Now note the following: P(r_i) = Q(r_i)P_m(r_i) + R(r_i) = R(r_i) ; that is where the fact that the r_i are the roots of the Legendre polynomials matters.
Then if we integrate: \int^1_{-1} P(x) dx = \int^{1}_{-1} Q(x)P_m(x) dx + \int^{1}_{-1} R(x)dx . Now because of property 2 above, \int^{1}_{-1} Q(x)P_m(x)dx =0 .

Now because the degree of R is less than m , \int^1_{-1}R(x) dx = \sum^{m}_{i=1} R(r_i )\int^1_{-1} L_{m,i}(x) dx =\sum^{m}_{i=1} P(r_i )\int^1_{-1} L_{m,i}(x) dx

This means: this quadrature scheme using the Legendre polynomials of degree m is EXACT for all polynomials of degree less than 2m.

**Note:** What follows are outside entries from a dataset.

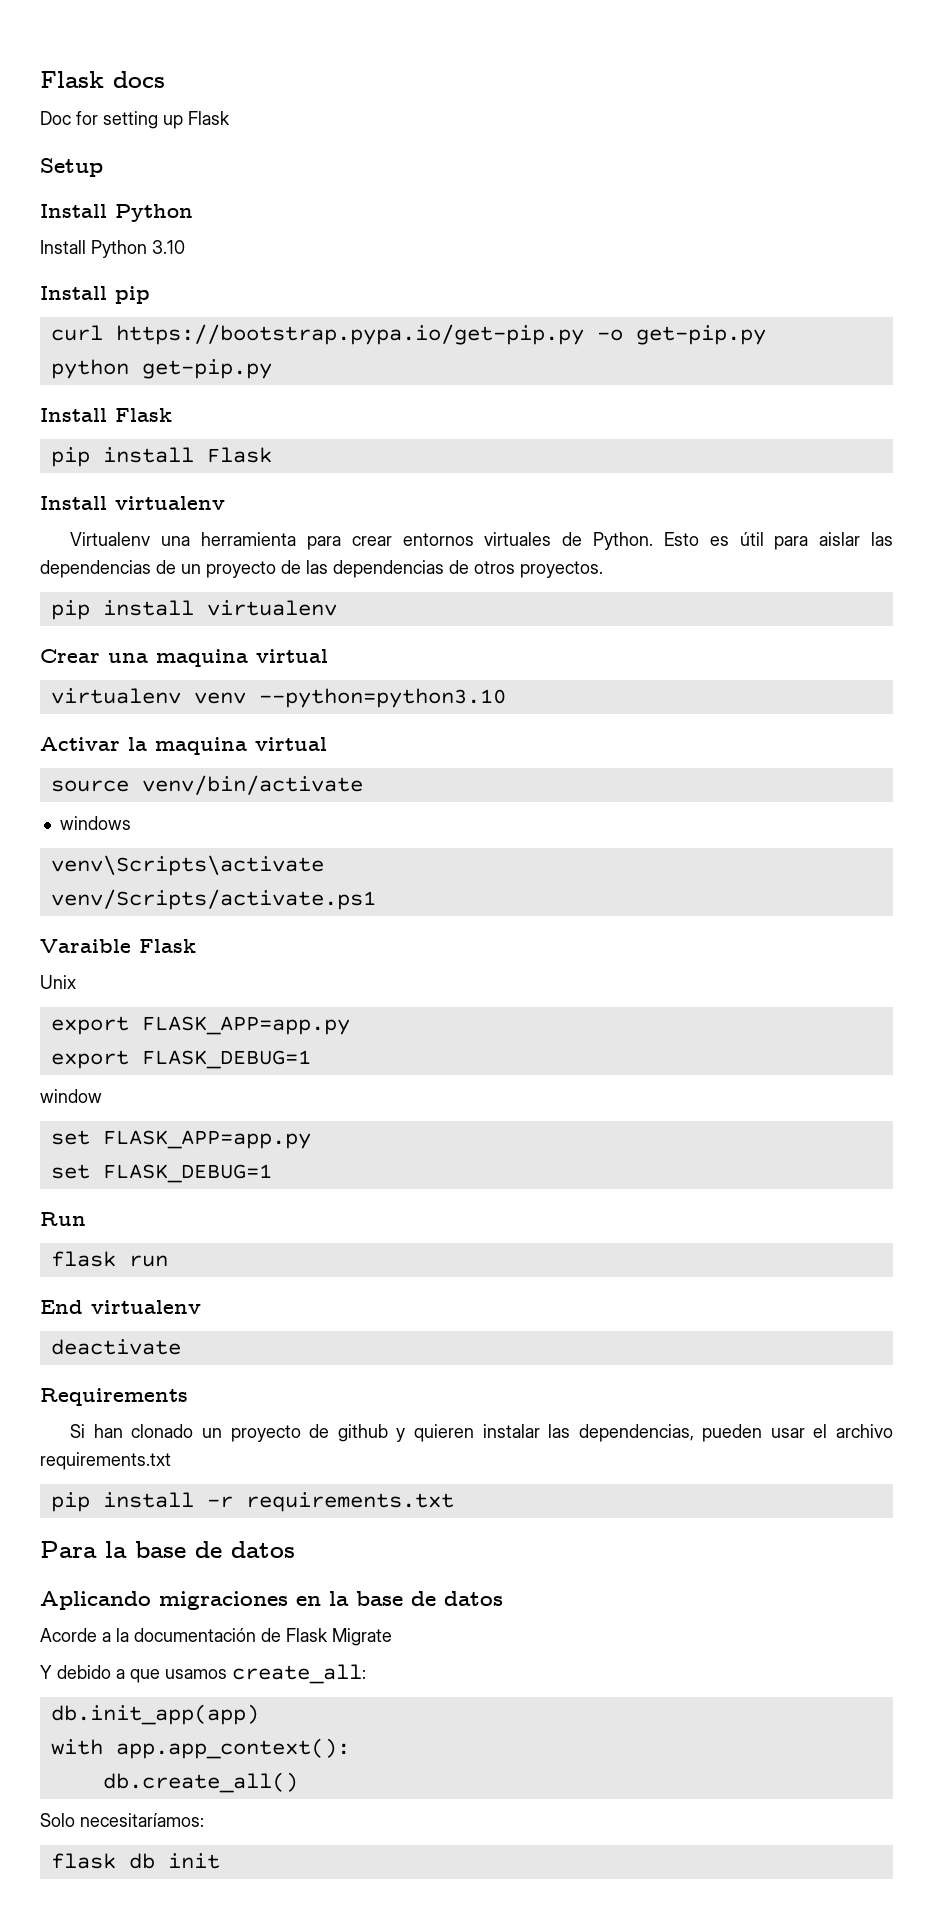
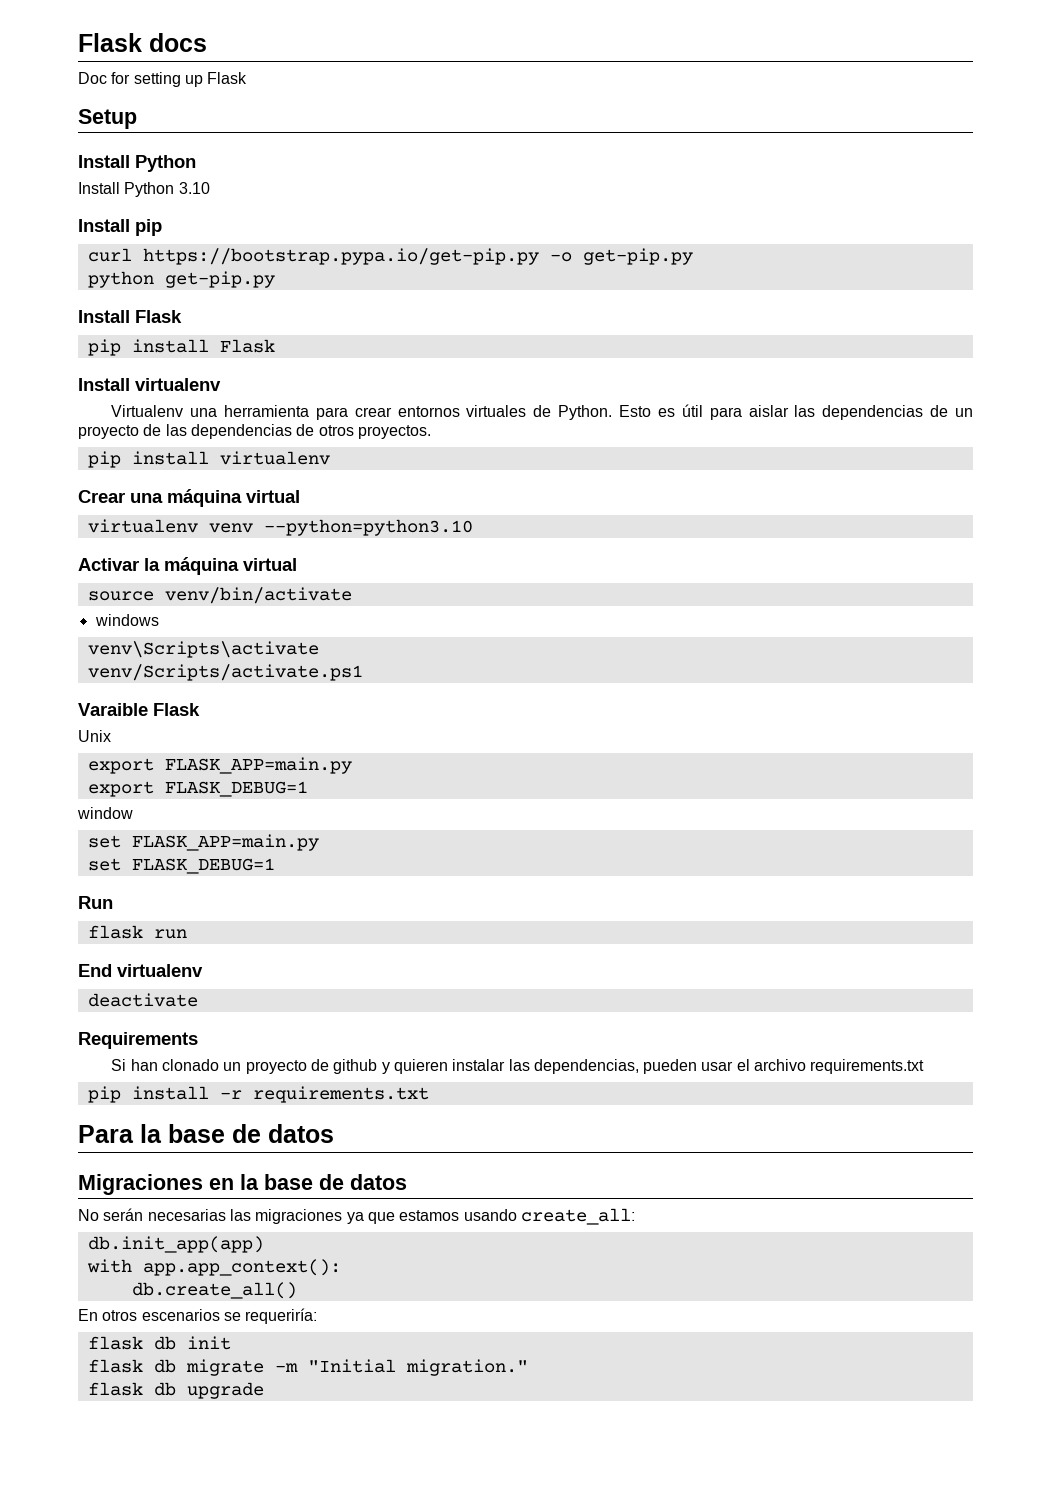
[156,649,248,667] maquina -> [167,489,242,507] máquina
[155,737,247,755] maquina -> [164,557,239,575] máquina
[141,1016,350,1035] FLASK_APP=app.py -> [164,757,352,774] FLASK_APP=main.py
[102,1130,311,1149] FLASK_APP=app.py -> [131,834,319,851] FLASK_APP=main.py
[40,1591,288,1610] Aplicando migraciones -> [78,1174,203,1195] Migraciones
[40,1628,392,1646] [40,1665,227,1683] Acorde a la documentación de Flask Migrate // Y debido a que usamos -> [78,1208,517,1224] No serán necesarias las migraciones ya que estamos usando
[40,1813,204,1827] [50,1853,220,1869] Solo necesitaríamos: // flask db init -> [78,1308,318,1324] [87,1336,231,1350] [87,1359,528,1376] [87,1382,264,1399] En otros escenarios se requeriría: // flask db init // flask db migrate -m "Initial migration." // flask db upgrade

Of course, one must know the roots r_i and the corresponding \int^1_{-1} L_{m,i}(x) dx but these have been tabulated.

Why this is exciting:

Let’s try this technique on: \int^1_{-1} e^x dx with, say, n = 5. We know that the exact answer is e-e^{-1} . But using the quadrature method with a spreadsheet:
guassquadexample

The roots r_i are in column A, rows 5-9. The weights (coefficients; the \int^1_{-1} L_{m,i}(x) dx ) are in column B, rows 5-9. In column F we apply the function e^x to the roots in column A; the products of the weights with e^{r_i} are in column G, and then we do a simple sum to get a very accurate approximation to the integral.

The accuracy: this is due to the quadrature method being EXACT on the first 9 terms of the series for e^{x} = \sum^{\infty}_{j=0} \frac{x^j}{j!} . The inexactness comes from the higher order Taylor terms.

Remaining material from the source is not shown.